The second word embeddings paper I’ll discuss is the second main skip-gram paper, a follow on to the original ICLR paper that basically drops the CBOW model and focuses on scaling up the skip-gram model to larger datasets. This paper gives three main contributions, I would say. First, they provide a slightly modified objective function and a few other sampling heuristics that result in a more computationally efficient model. Second, they show that their model works with phrases, too, though they just do this by replacing the individual tokens in a multiword expression with a single symbol representing the phrase - pretty simple, but it works. And lastly, they show what to me was a very surprising additional feature of the learned vector spaces: some relationships are encoded compositionally in the vector space, meaning that you can just add the vectors for two words like “Russian” and “capital” to get a vector that is very close to “Moscow”. They didn’t do any kind of thorough evaluation of this, but the fact the it works at all was very surprising to me.

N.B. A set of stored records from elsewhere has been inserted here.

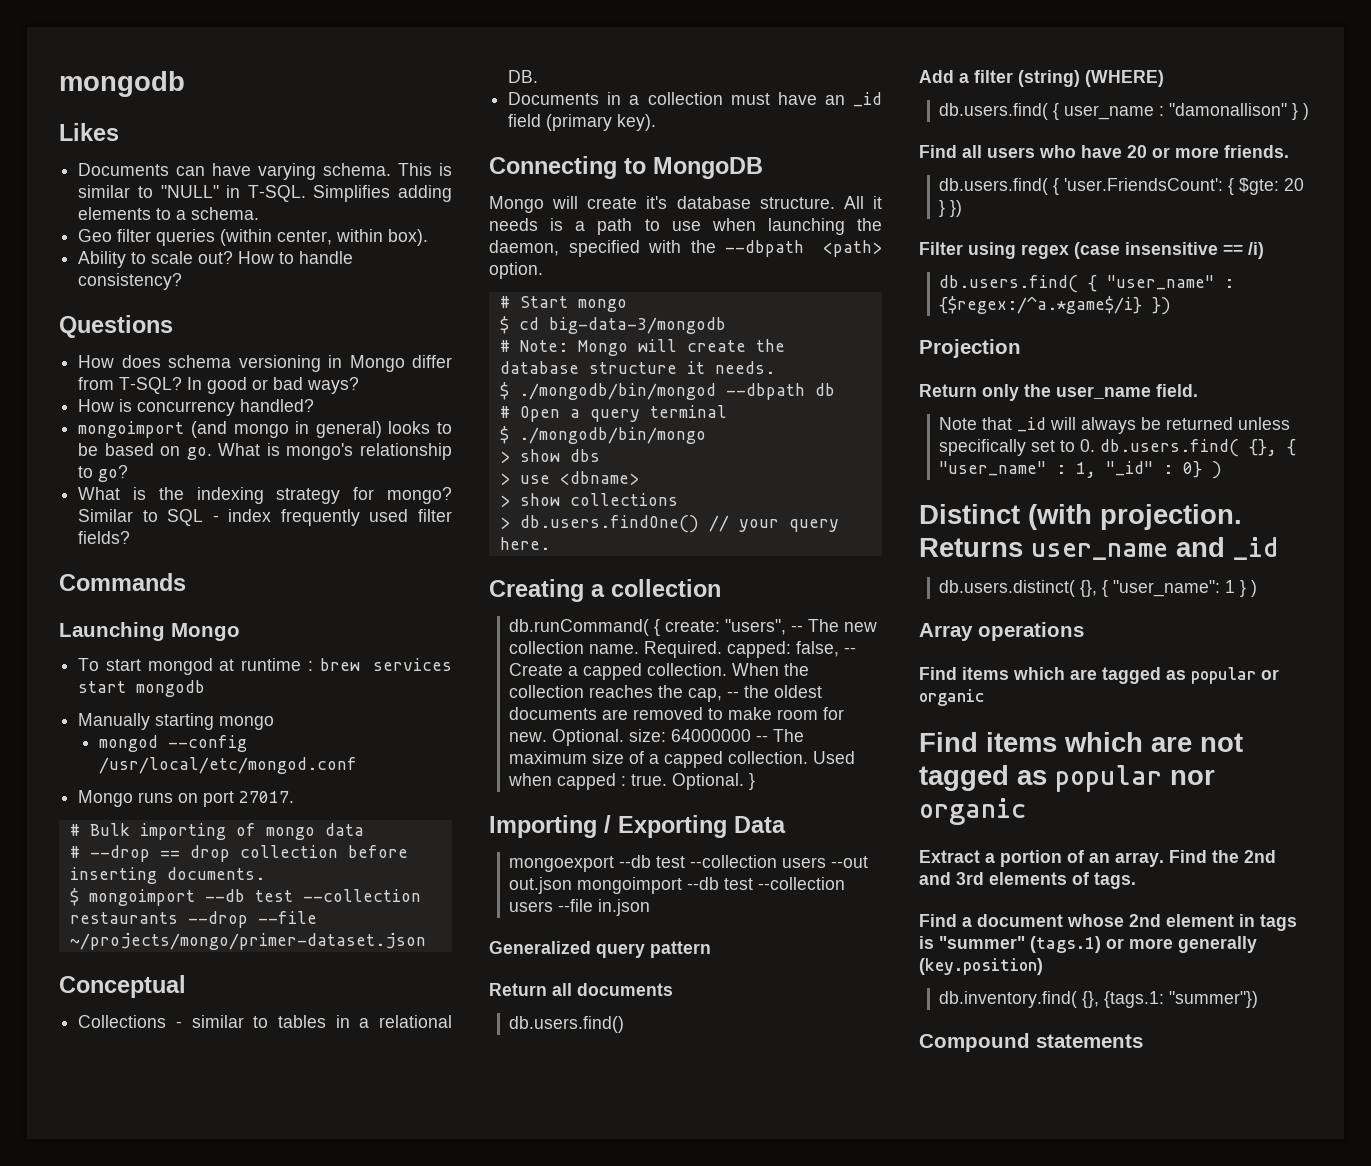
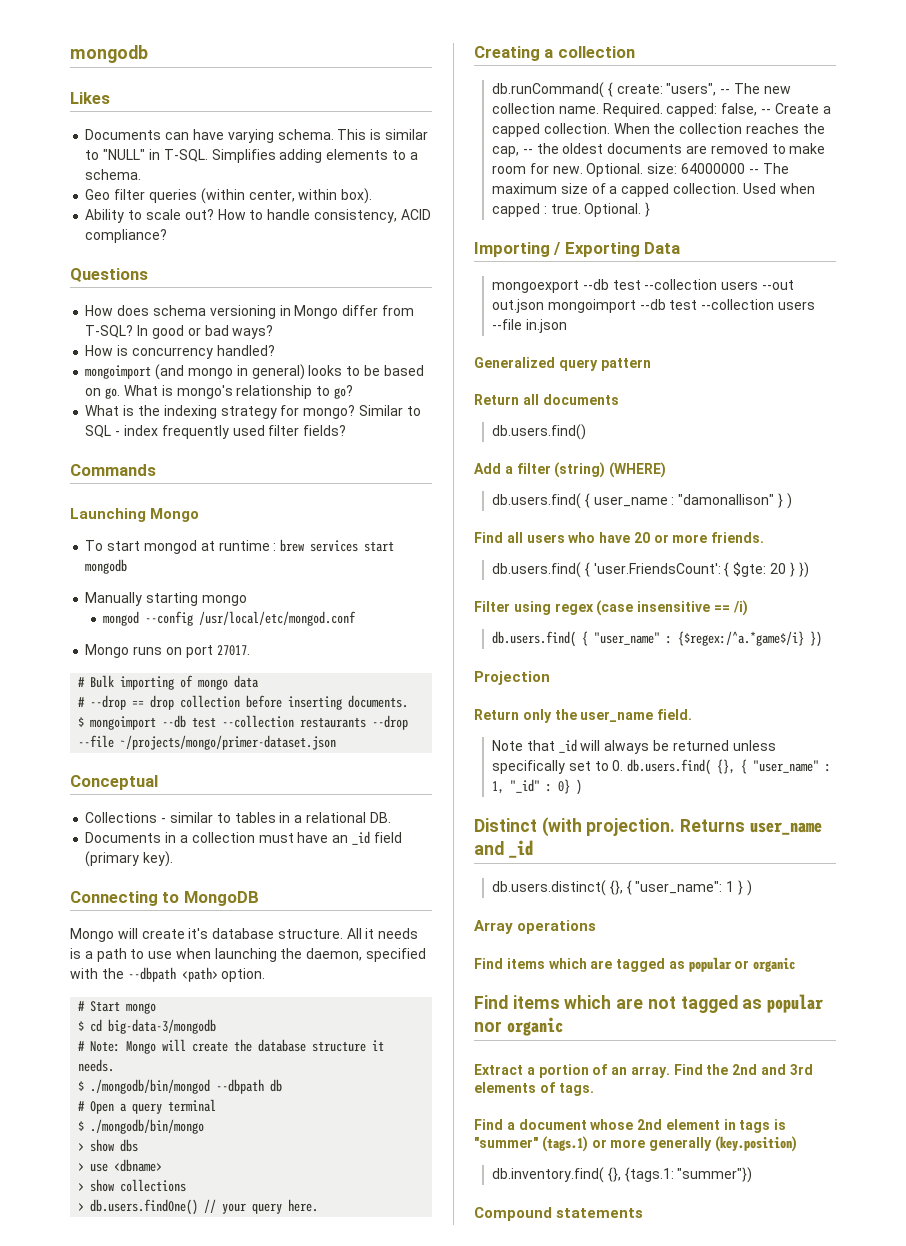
- How to handle consistency?
+ How to handle consistency, ACID compliance?

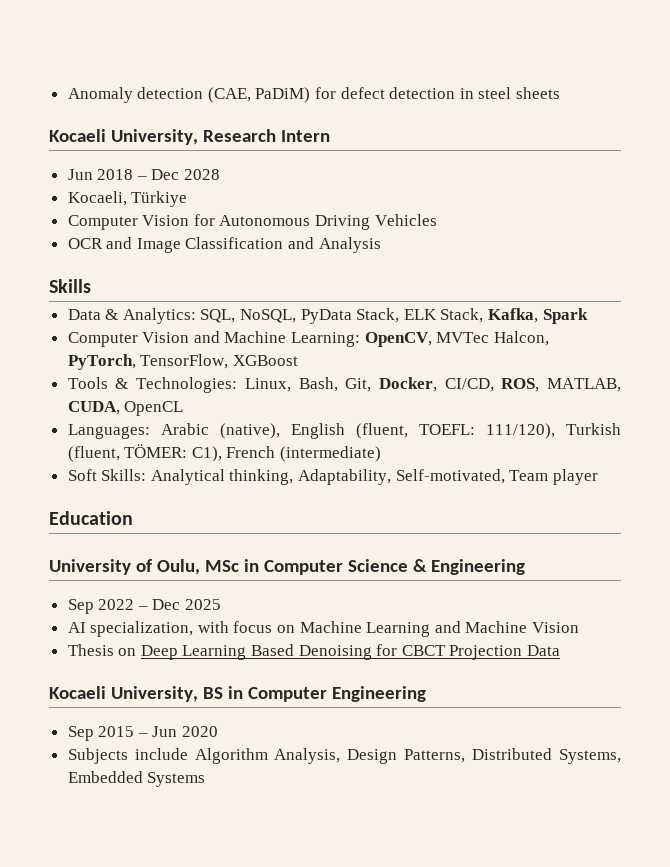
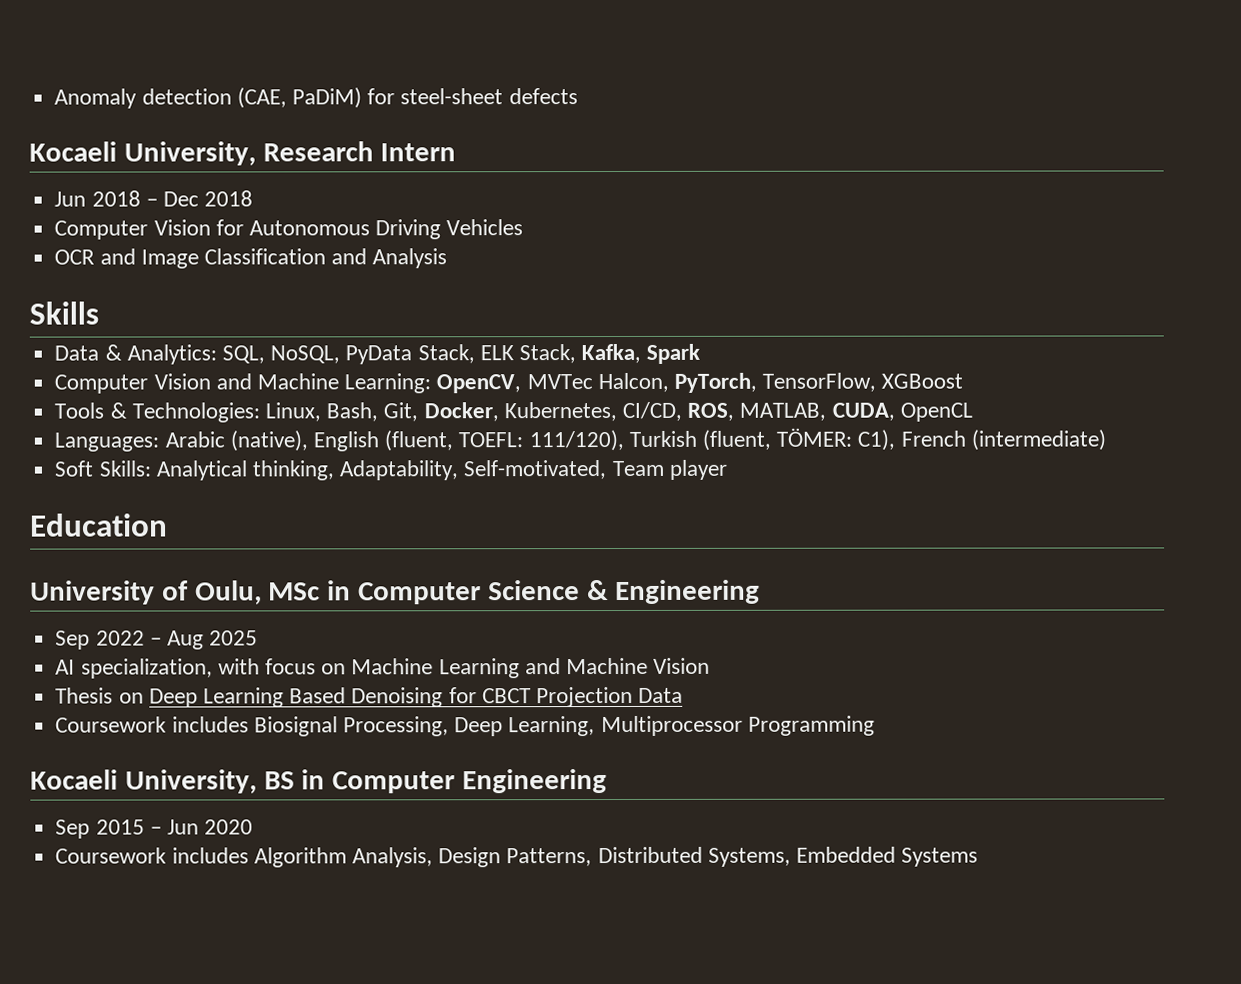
- Anomaly detection (CAE, PaDiM) for defect detection in steel sheets
+ Anomaly detection (CAE, PaDiM) for steel-sheet defects
- Jun 2018 – Dec 2028
- Kocaeli, Türkiye
+ Jun 2018 – Dec 2018
- Tools & Technologies: Linux, Bash, Git, Docker, CI/CD, ROS, MATLAB, CUDA, OpenCL
+ Tools & Technologies: Linux, Bash, Git, Docker, Kubernetes, CI/CD, ROS, MATLAB, CUDA, OpenCL
- Sep 2022 – Dec 2025
+ Sep 2022 – Aug 2025
+ Coursework includes Biosignal Processing, Deep Learning, Multiprocessor Programming
- Subjects include Algorithm Analysis, Design Patterns, Distributed Systems, Embedded Systems
+ Coursework includes Algorithm Analysis, Design Patterns, Distributed Systems, Embedded Systems

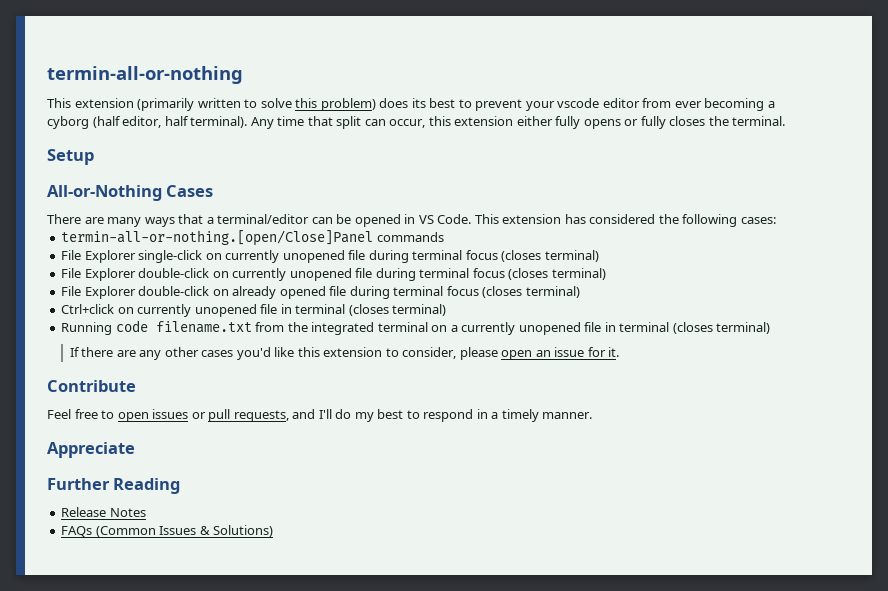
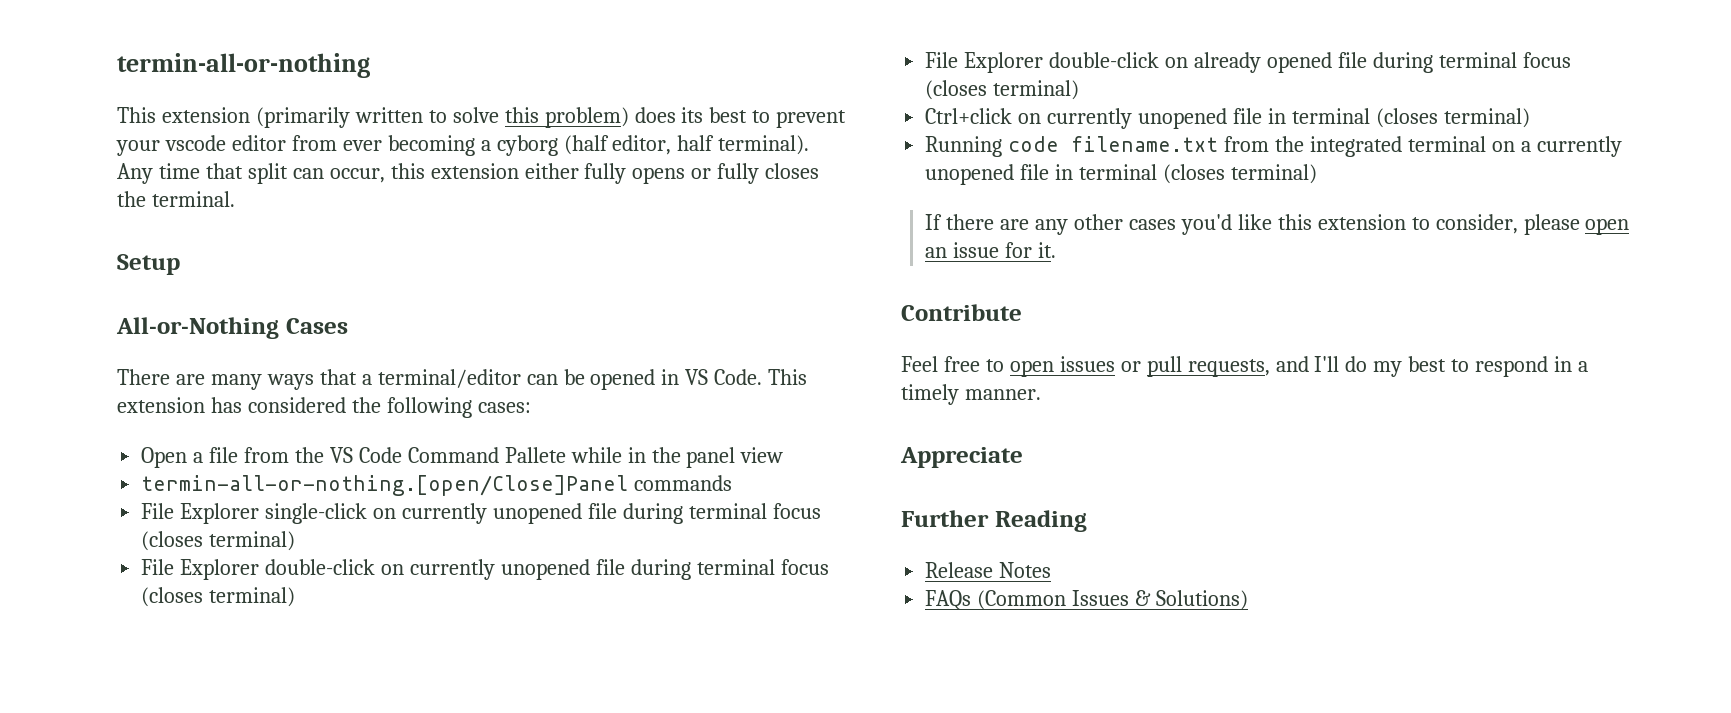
+ Open a file from the VS Code Command Pallete while in the panel view

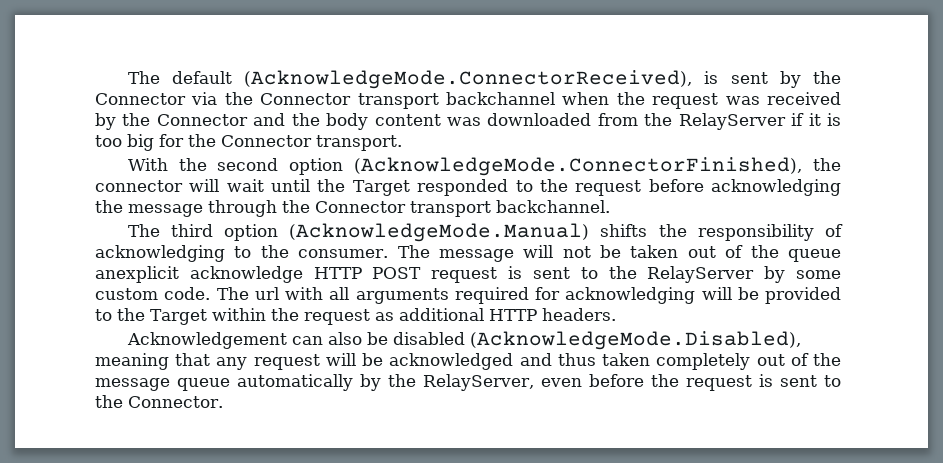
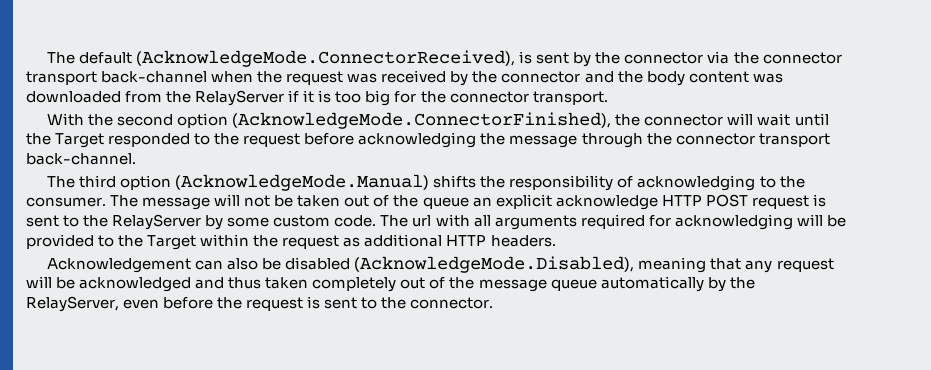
- The default (AcknowledgeMode.ConnectorReceived), is sent by the Connector via the Connector transport backchannel when the request was received by the Connector and the body content was downloaded from the RelayServer if it is too big for the Connector transport.
+ The default (AcknowledgeMode.ConnectorReceived), is sent by the connector via the connector transport back-channel when the request was received by the connector and the body content was downloaded from the RelayServer if it is too big for the connector transport.
- With the second option (AcknowledgeMode.ConnectorFinished), the connector will wait until the Target responded to the request before acknowledging the message through the Connector transport backchannel.
+ With the second option (AcknowledgeMode.ConnectorFinished), the connector will wait until the Target responded to the request before acknowledging the message through the connector transport back-channel.
- The message will not be taken out of the queue anexplicit acknowledge HTTP POST request is sent to the RelayServer by some custom code.
+ The message will not be taken out of the queue an explicit acknowledge HTTP POST request is sent to the RelayServer by some custom code.
- Acknowledgement can also be disabled (AcknowledgeMode.Disabled), meaning that any request will be acknowledged and thus taken completely out of the message queue automatically by the RelayServer, even before the request is sent to the Connector.
+ Acknowledgement can also be disabled (AcknowledgeMode.Disabled), meaning that any request will be acknowledged and thus taken completely out of the message queue automatically by the RelayServer, even before the request is sent to the connector.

They did give a reasonable explanation, however, and I’ve put it into math below.

The probability of two words \(i\) and \(j\) appearing in the same context in this model is proportional to \(e^{v_i \cdot v_j}\). Now, if we have a third word, \(k\), and its probability of appearing with both word \(i\) and word \(j\) is proportional to \(e^{v_k \cdot v_i} e^{v_k \cdot v_j} = e^{v_k \cdot (v_i + v_j)}\). So what you get when you add the vectors for two words is something that is likely to show up in the contexts of both of them. Thus if you pick word \(i\) to be “Russian” and word \(j\) to be “capital”, a word \(k\) that has high probability might very well be “Moscow”, because it tends to show up in the context of both of those words. So we can see that this method does have some reasonable explanation for why it works, but I expect that it is very brittle - I would guess that adding “Russia” and “capital” (instead of “Russian” and “capital”) would not work nearly so well, for instance. And this is probably why the authors only gave a handful of token examples of this phenomenon, instead of a more thorough evaluation.

Also, I’ll point out an arXiv note that expounds a bit on skip-gram. The equations in the original papers are not motivated or explained very well, and this arXiv note (word2vec Explained: Deriving Mikolov et al.’s Negative-Sampling Word-Embedding Method, by Yoav Goldberg and Omer Levy) does a better job at explaining the technique.